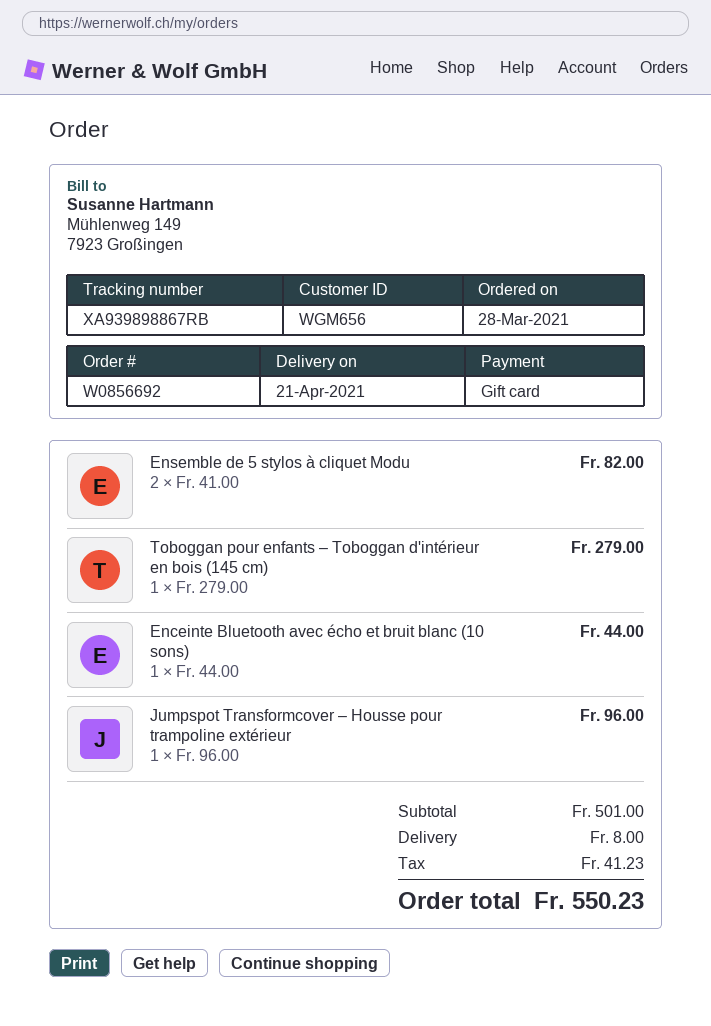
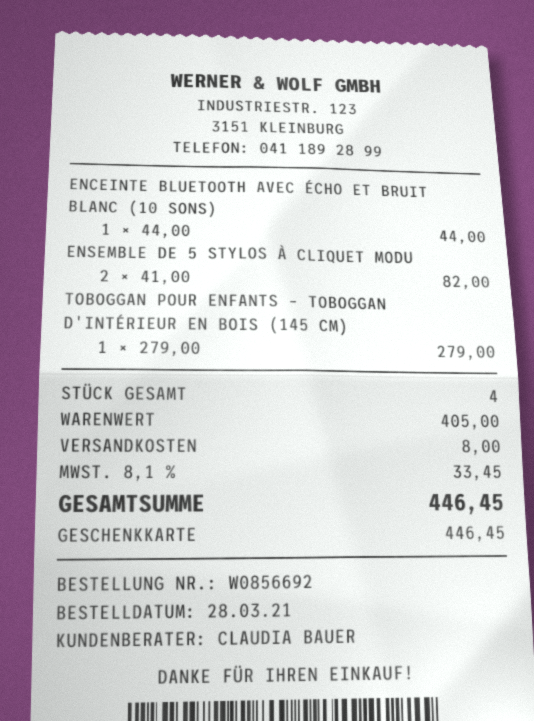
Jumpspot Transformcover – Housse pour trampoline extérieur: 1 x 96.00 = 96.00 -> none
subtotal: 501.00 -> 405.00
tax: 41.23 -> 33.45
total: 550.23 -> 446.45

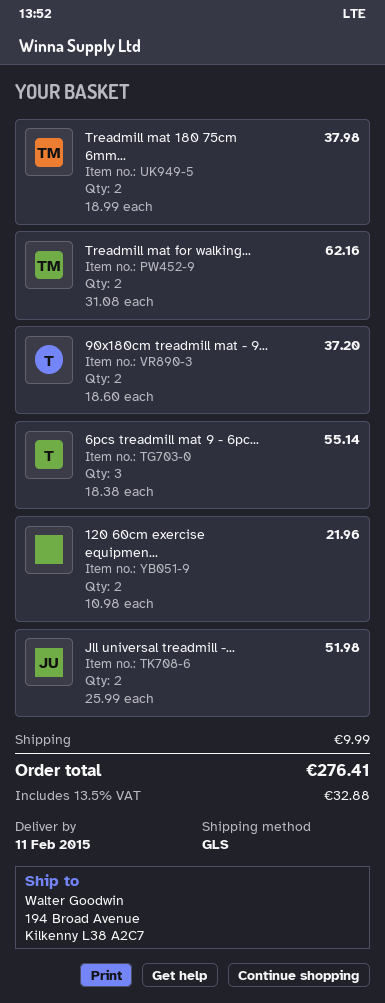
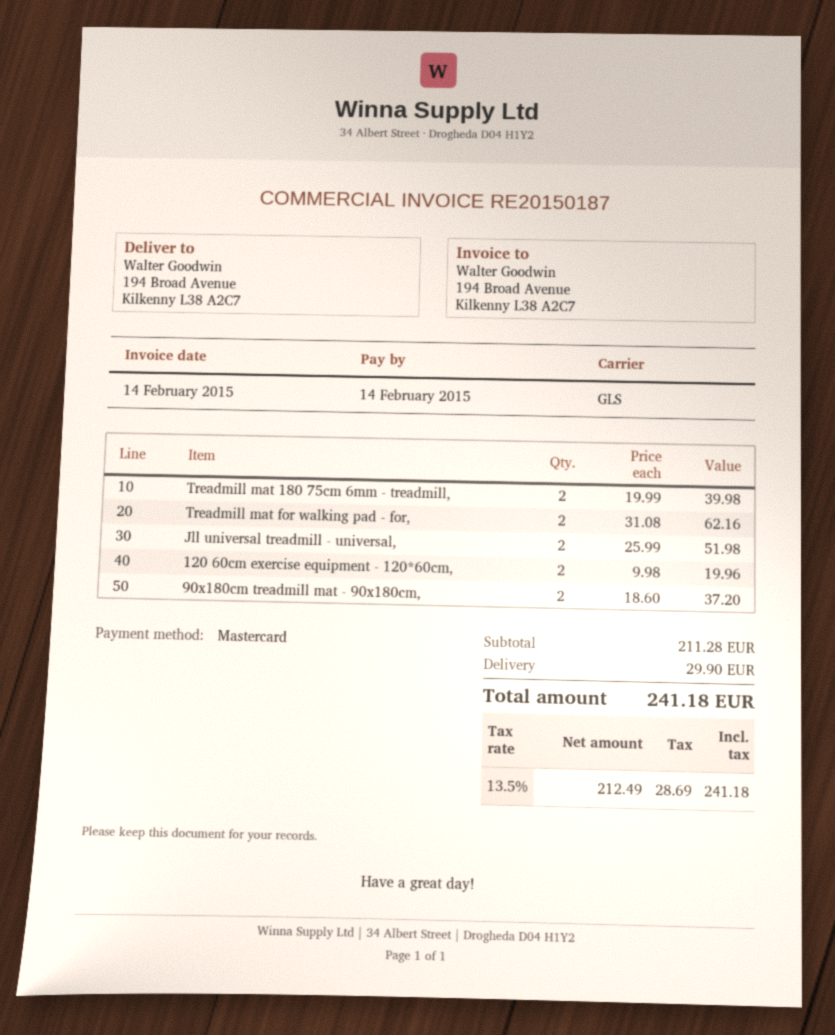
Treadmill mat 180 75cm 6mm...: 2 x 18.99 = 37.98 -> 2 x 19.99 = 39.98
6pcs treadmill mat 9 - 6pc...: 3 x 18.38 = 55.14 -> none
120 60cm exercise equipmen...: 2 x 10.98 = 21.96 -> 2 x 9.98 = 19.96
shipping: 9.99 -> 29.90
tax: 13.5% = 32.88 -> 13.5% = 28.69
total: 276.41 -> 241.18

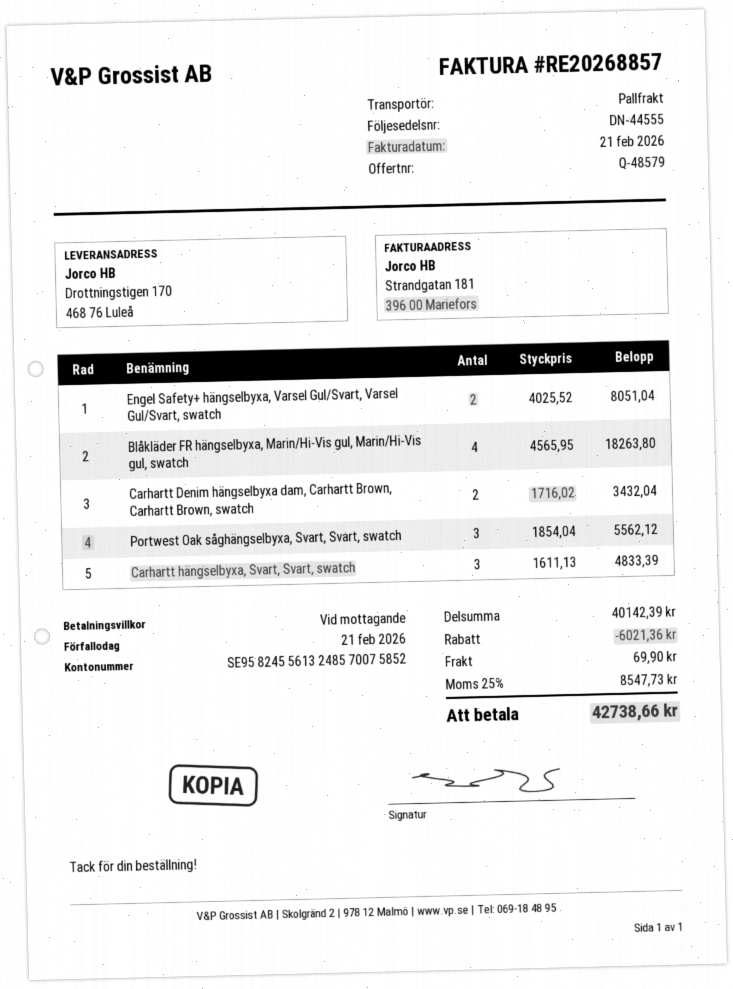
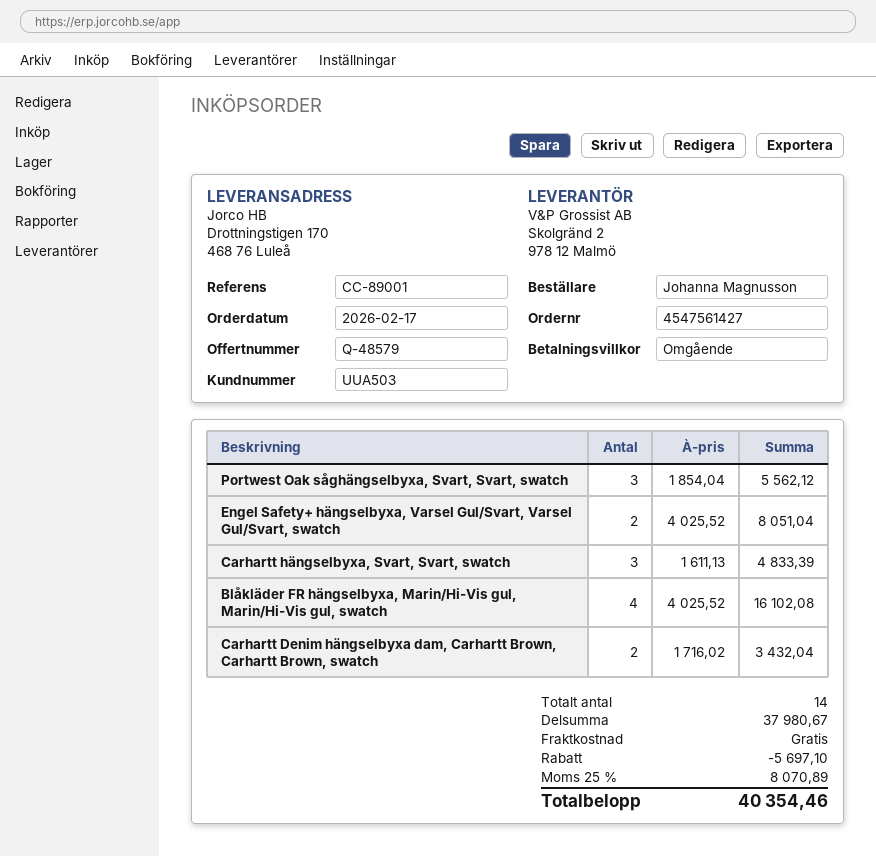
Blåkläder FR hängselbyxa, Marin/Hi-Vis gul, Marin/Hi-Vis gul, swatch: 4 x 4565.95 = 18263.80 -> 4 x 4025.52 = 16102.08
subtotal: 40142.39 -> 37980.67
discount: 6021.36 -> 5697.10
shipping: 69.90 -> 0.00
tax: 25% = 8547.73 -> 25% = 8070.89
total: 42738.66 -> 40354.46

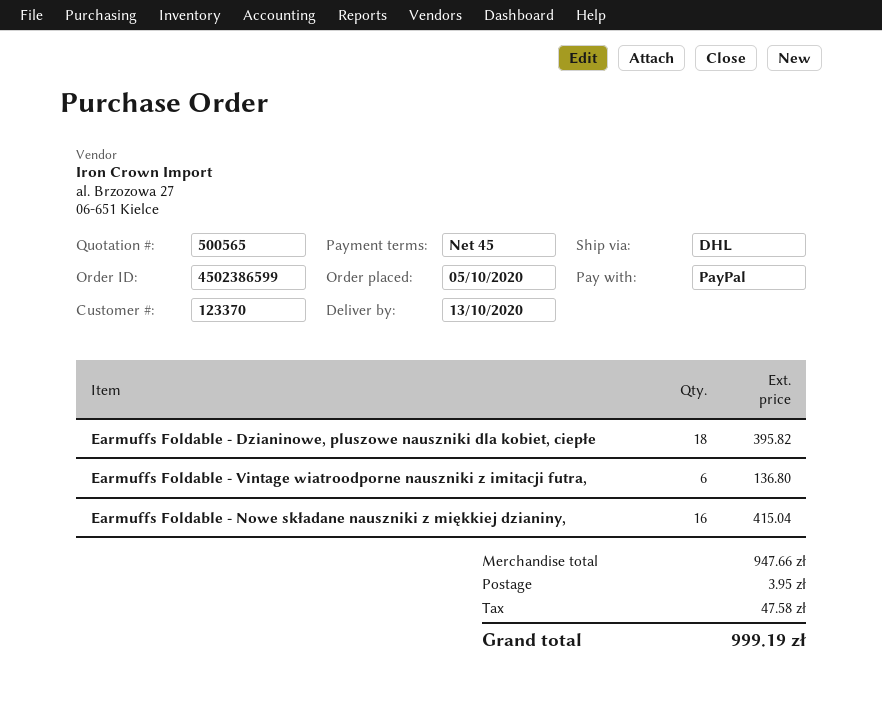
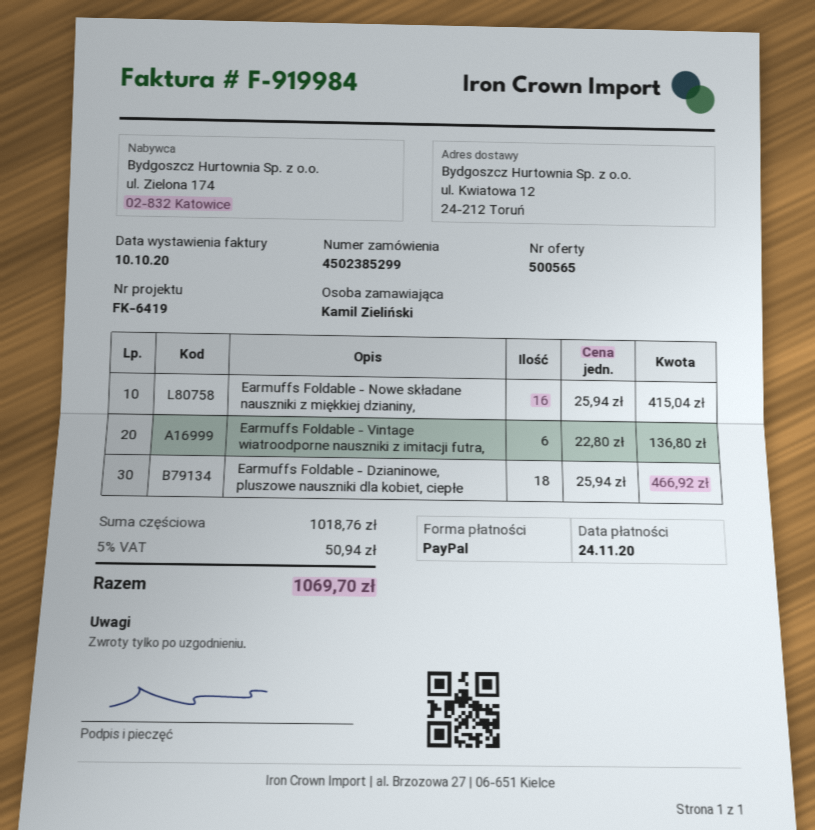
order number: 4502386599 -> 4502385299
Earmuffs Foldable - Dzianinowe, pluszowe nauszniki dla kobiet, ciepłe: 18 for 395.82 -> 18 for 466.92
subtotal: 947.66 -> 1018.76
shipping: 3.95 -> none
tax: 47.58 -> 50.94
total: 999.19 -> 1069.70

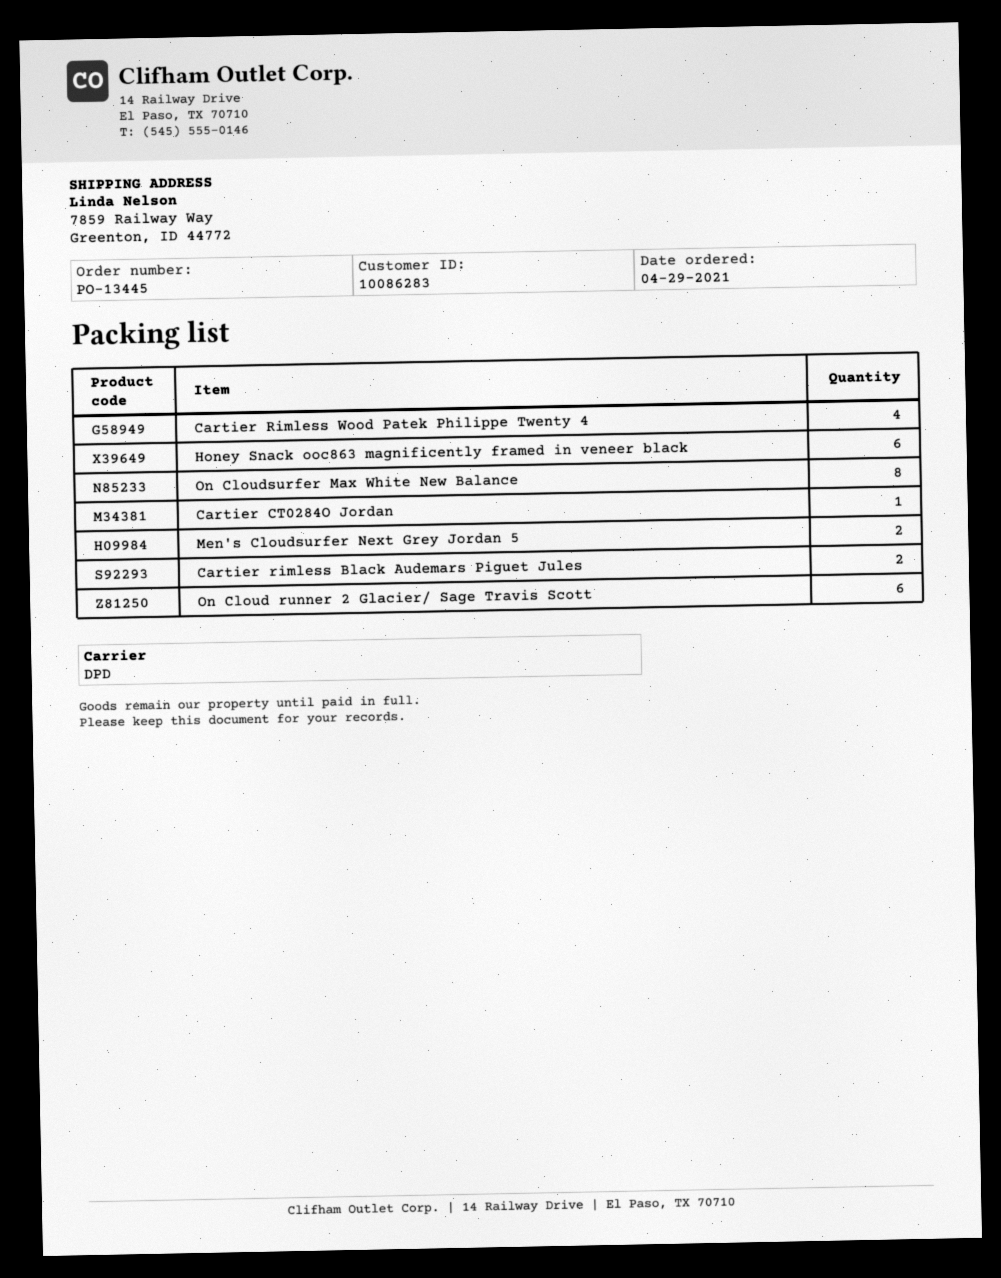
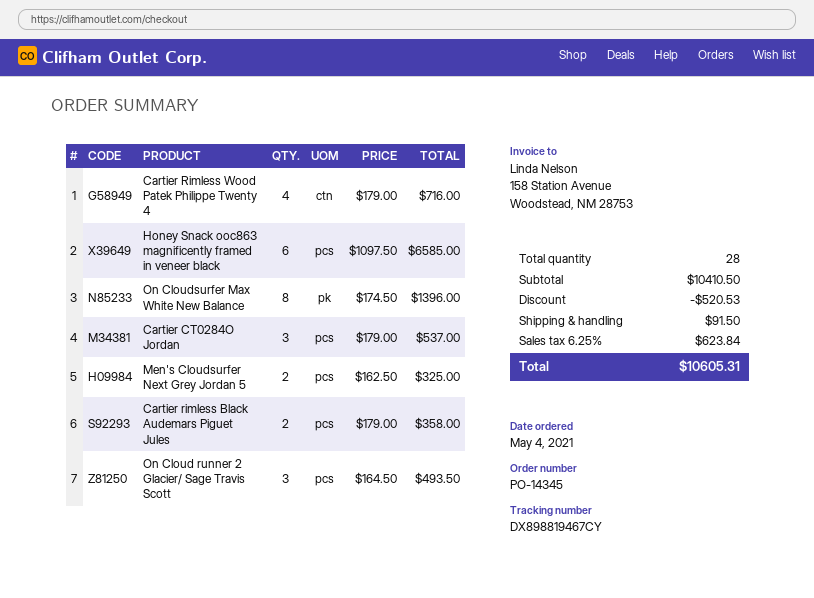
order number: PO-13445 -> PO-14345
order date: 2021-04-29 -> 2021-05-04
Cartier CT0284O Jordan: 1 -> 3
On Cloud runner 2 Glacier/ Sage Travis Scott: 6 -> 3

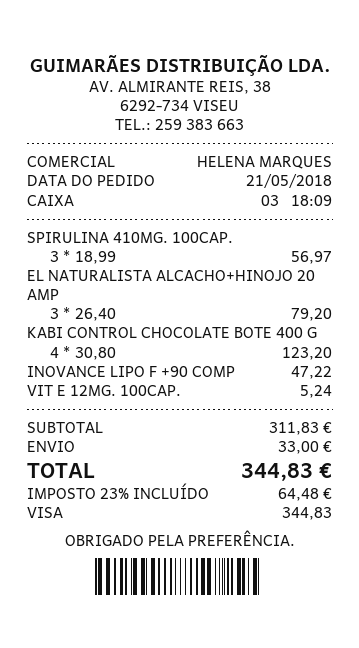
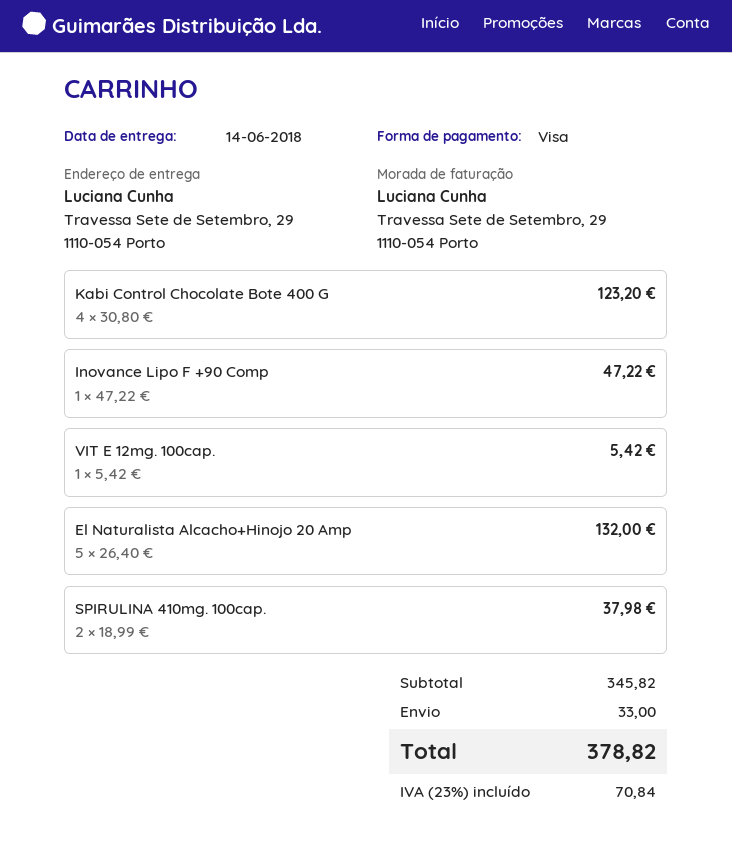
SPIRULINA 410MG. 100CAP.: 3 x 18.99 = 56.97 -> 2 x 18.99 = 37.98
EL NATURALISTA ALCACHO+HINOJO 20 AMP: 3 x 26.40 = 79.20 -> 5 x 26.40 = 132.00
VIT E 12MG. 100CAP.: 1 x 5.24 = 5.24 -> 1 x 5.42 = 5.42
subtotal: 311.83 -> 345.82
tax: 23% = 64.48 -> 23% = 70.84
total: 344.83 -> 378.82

## WORK TASK:
Examine each line of the records above and tally those with the string "none". State the total alone.

## EXERCISE SOLUTION:
3